Le CO₂ est déjà injecté dans des gisements de pétrole et de gaz afin d’augmenter le rendement des combustibles fossiles, notamment aux États-Unis. En utilisant cette même méthode, le dioxyde de carbone peut être stocké dans des formations géologiques vides en vue d’un stockage définitif.
« Compte tenu des volumes de CO₂ à traiter, le CCS est indispensable », explique Fabian Weber. « En Europe, les projets actuellement en développement représentent déjà plus de 90 millions de tonnes de capacités de stockage annuelles à l’horizon 2030, principalement en mer du Nord. Leur déploiement nécessite également des infrastructures logistiques dédiées, notamment des terminaux permettant le chargement du CO₂ liquéfié sur des navires-citernes. Plusieurs projets de ce type sont en cours de développement, dont “CarbonBridge” à Brême, en Allemagne. »
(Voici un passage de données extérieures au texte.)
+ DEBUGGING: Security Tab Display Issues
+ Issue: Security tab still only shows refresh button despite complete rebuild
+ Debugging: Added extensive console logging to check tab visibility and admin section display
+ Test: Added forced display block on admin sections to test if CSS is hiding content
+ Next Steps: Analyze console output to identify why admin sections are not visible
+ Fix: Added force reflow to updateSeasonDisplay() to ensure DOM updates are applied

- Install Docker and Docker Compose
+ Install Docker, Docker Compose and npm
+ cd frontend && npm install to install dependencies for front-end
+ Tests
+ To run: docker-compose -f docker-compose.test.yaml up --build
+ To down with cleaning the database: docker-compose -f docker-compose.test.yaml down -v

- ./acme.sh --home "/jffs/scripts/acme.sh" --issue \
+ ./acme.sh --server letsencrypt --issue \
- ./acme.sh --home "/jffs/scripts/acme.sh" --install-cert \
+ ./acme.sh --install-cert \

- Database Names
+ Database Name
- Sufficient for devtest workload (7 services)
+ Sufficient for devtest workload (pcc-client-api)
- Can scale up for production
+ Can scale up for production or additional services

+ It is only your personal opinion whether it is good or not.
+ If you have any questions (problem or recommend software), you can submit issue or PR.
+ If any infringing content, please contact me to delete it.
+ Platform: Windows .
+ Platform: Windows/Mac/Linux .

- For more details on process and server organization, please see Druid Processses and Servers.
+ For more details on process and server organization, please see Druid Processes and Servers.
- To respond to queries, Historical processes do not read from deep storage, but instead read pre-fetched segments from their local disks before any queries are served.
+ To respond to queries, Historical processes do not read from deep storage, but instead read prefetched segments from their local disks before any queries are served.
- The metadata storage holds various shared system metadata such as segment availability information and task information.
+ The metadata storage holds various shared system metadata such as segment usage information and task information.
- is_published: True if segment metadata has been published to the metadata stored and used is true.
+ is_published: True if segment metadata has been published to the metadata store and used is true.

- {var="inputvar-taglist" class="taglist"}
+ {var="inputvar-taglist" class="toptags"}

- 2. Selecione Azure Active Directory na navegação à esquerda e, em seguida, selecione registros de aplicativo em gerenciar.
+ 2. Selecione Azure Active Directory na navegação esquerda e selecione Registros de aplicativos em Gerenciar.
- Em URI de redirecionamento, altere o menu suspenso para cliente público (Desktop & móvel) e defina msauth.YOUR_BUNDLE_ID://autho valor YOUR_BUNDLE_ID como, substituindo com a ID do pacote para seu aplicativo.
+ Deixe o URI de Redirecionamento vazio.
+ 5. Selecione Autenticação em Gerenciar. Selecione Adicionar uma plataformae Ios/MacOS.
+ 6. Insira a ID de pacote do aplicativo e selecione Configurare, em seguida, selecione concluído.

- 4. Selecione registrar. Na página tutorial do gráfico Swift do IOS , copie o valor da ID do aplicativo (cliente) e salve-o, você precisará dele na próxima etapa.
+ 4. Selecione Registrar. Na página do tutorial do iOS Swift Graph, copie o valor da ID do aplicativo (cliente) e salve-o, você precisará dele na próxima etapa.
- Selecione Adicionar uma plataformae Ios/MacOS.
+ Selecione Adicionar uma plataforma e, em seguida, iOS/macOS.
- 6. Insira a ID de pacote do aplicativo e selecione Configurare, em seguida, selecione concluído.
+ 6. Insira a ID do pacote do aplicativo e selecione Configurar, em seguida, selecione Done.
Selon les estimations actuelles, il existe un potentiel permettant de stocker plusieurs fois les émissions annuelles totales de l’UE. Cependant, comme le confirme Fabian Weber, les capacités de stockage développées sont encore loin d’être suffisantes, même si le marché est en pleine effervescence.
Près de 600 projets de CCS sont aujourd’hui en cours de développement à travers le monde. D’importants investissements sont engagés pour aménager des sites de stockage, valoriser des gisements épuisés et développer les infrastructures nécessaires au transport et à l’injection sous-marine de CO₂.